Medomak Valley High School students in the school’s Jobs for Maine Graduates program won multiple awards at this year’s statewide Career Development Conference.
Students from the program won first place in the photo contest and fourth place in the Career Association Presentation.
Senior Alexis Nickles won third place in the virtual mock interview competition and senior Sarah Andrews took fourth.
All five students who entered the resume category — Andrews, Brian Cole, Nickles, Grace Owen, and Brendan Robinson — scored at least 35 out of 40 possible points and won awards.
Jobs for Maine Graduates is a statewide program started in 1993 that, according to its website, “strengthens Maine’s workforce and improves the economy by providing students with the guidance, skills and opportunities they need to succeed in their careers.”
The program has been in place at MVHS for the past three years and the current specialist, Ryan Rice, has been teaching the program curriculum for the last year.
The Career Development Conference takes place each spring to celebrate the accomplishments of the program’s students. The competition was canceled in 2020 due to COVID-19. This year, a scaled-down conference took place remotely from April 13-16.
Eight juniors and seniors selected based on their grade and their experience in the program were able to compete in a photo contest, career association presentation, resume preparation, virtual mock interviewing, decision-making, and public speaking. Winners were announced at the end of April.
“We did really well this year!” Nickles said. She said the conference is “like a review of all the stuff you prepare for in Jobs for Maine Graduates, so you kind of already know it.”
Andrews had already made her resume in class. “I really just had to tweak it a little bit,” she said.
The photo contest was a team competition. The theme this year was “25 Years of Jobs for Maine Graduates.” Nickles said the class made a collage with a central picture featuring three generations of people who have been involved with the program at MVHS, with “black-and-white aesthetic pictures around it to really make the center picture pop.”
The class chose a freshman to represent the youngest generation, Rice to represent the middle generation, and MVHS Principal Linda Pease to represent the older generation.
Nickles said Pease really pushed to get the program at MVHS three years ago, “so we thought she was the right person to put there.”
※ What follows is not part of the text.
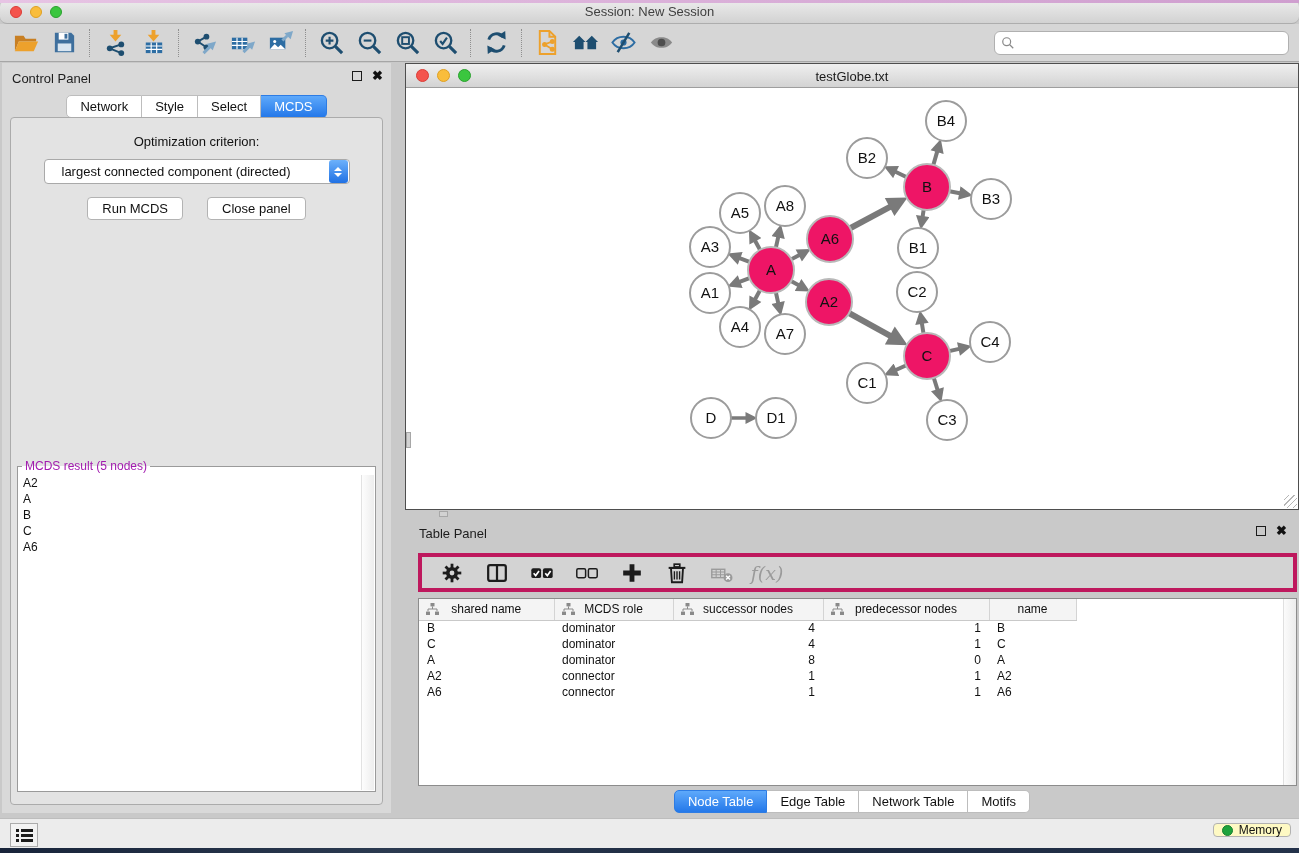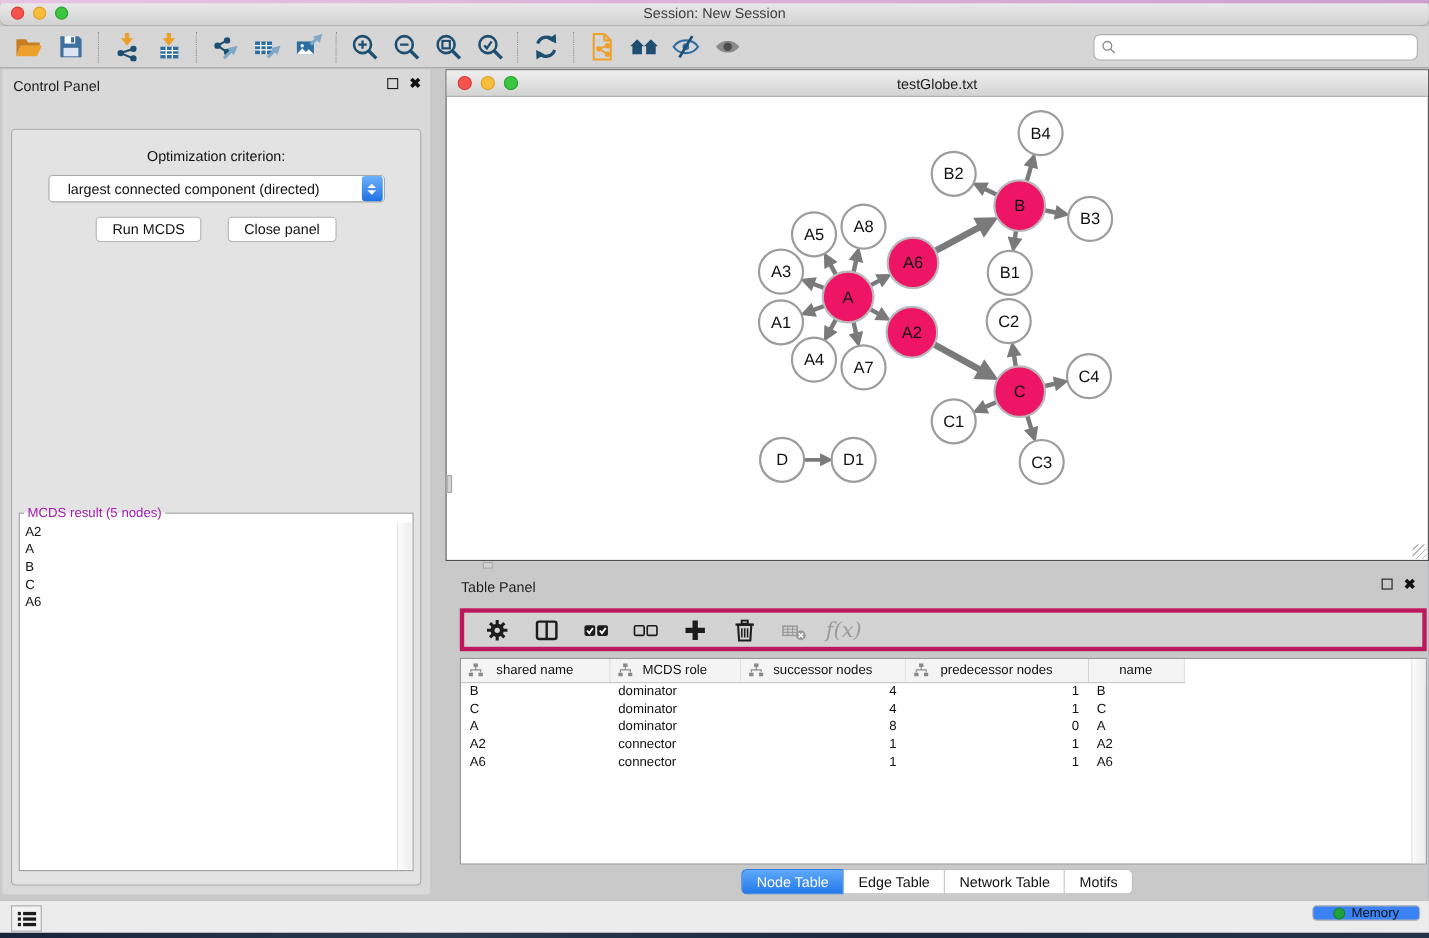"Network" div.cp-tabs { html: none -> <div><span> <button>Network</button> <button>Style</button> <button>Select</button> <button>MCDS</button> </span></div> }
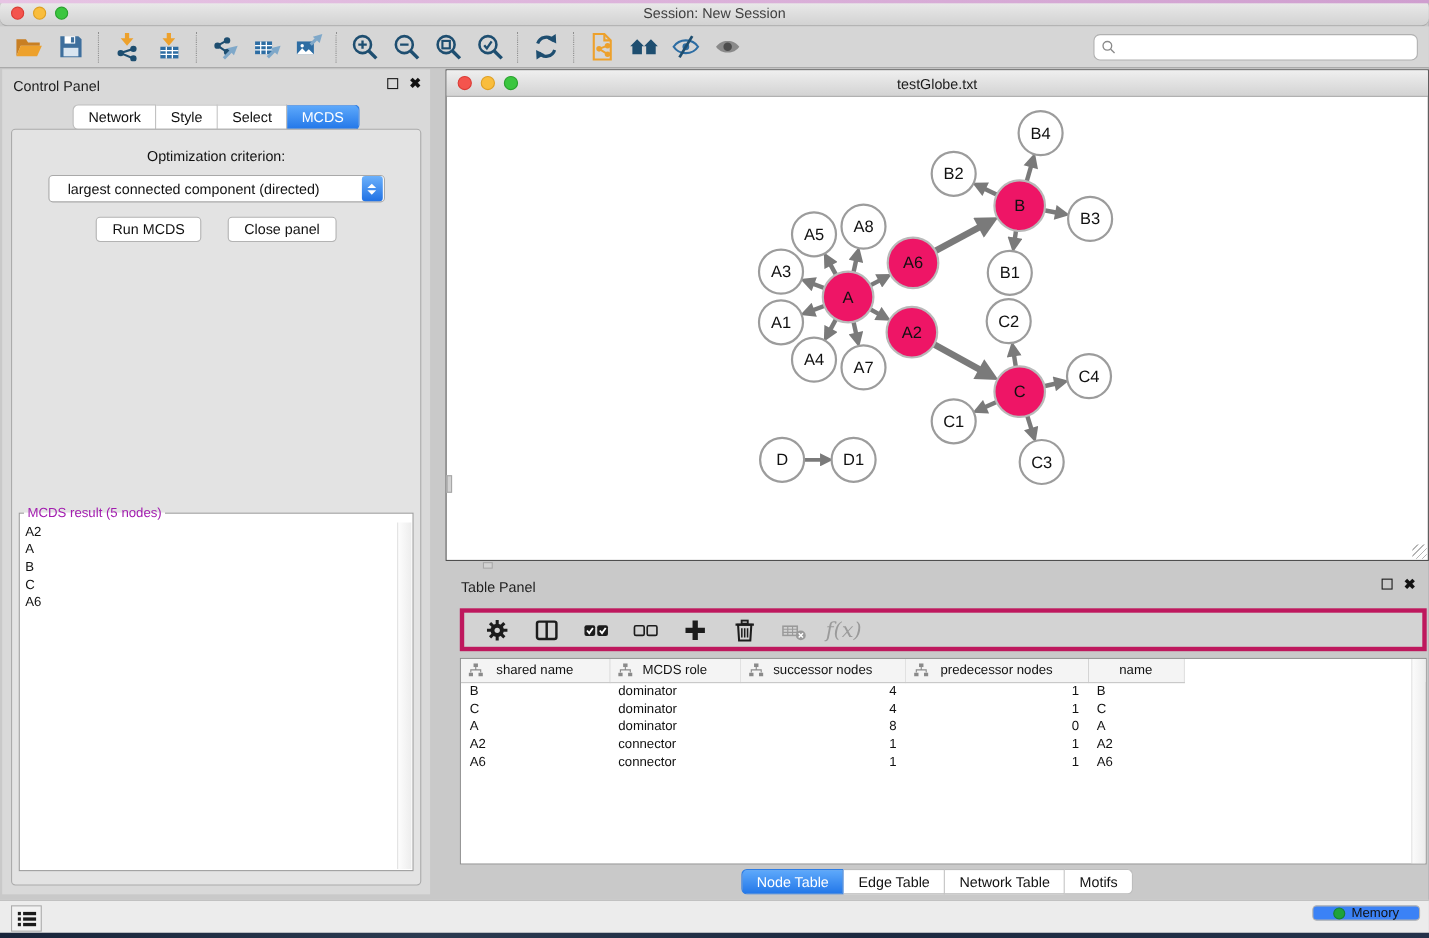"Memory" .memory-btn { background: #3b82f6 -> #fef9c3; padding: 0 18px -> 0 8px }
For the slideshow presentation, the team included bios on every member and events the program held for the community.
“On a normal year we would do a lot more events, but this year we were challenged,” Nickles said. Still, the team raised $1,850 for the Waldoboro Food Pantry by selling clay bowls created by MVHS students.
“We’ve done interviewing, which has helped a lot. I just developed skills over time, which I wouldn’t have had at all if I wasn’t taking part in this class,” Andrews said. “That helped me get a job. Same for the resume — I wouldn’t even know where to start without being in this class.”
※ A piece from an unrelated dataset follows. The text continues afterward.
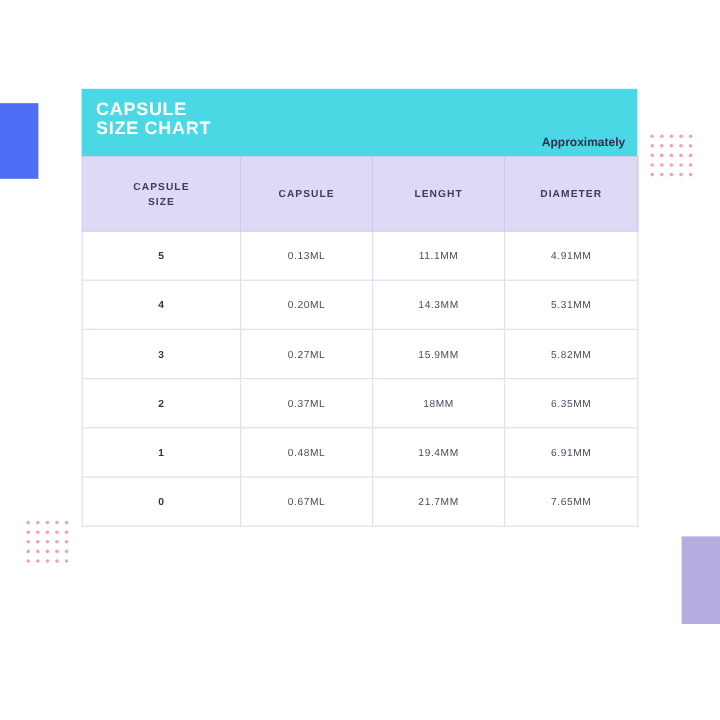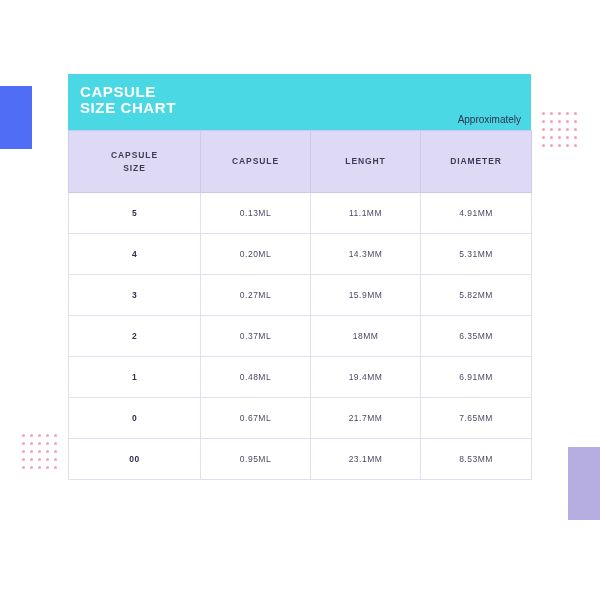"Approximately" .header-note { font-weight: normal -> bold }
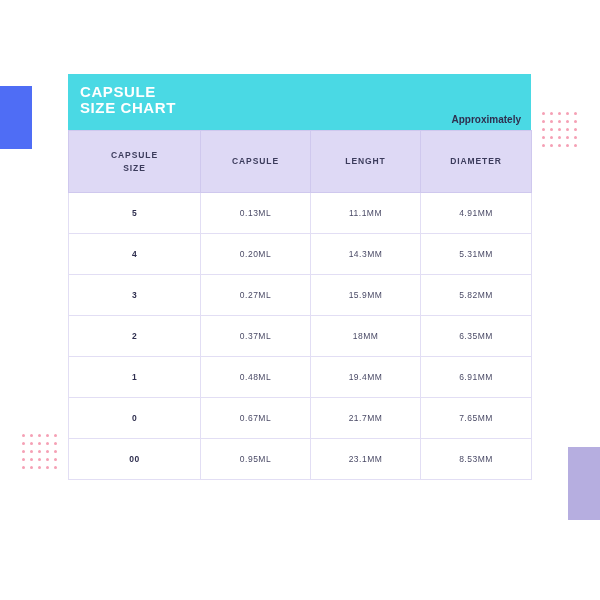"00" tr { html: <tr> <td>00</td> <td>0.95ML</td> <td>23.1MM</td> <td>8.53MM</td> </tr> -> none }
Andrews currently works at The Jojoba Co. in Washington, where she seals and packages bottles of jojoba oils. She said she was unsure of how best to fill out the application. “I needed help with that and my specialist was there,” she said.
Nickles said, “We go over finding jobs as well as how to resign from a job.” Nickles runs the front end and sells coffee at Dunkin’ Donuts in Rockport, where her mom is a manager. She recently transitioned there from a job she had held for a year and a half. “JMG helped me resign from that job,” she said.
Andrews plans to attend the University of Maine at Farmington and major in elementary education. Nickles plans to attend the Aveda Institute, a cosmetology school in Augusta.
Andrews said that Jobs for Maine Graduates also helped with college applications and finding scholarships. “There were quite a few scholarships my specialist had talked to me about and I didn’t even know that they existed,” she said.
She said the program has shown her “how to be an adult the right way.”
Nickles said it has given her “confidence in being an adult.”
“I’m not as scared to go be on my own,” Nickles said. “I’ve got a grasp on it through this class.”
Rice currently has 50-55 students in the program and looks forward to building on those numbers next year. He is a mentor and a liaison for his students even after school ends — he follows up with them after graduation and every month for the next year.
“We expect students to want to work and use the skills they’ve learned,” he said.
“It’s good to see them coming out of their shells, being more successful and being prepared to work as adults,” Rice said.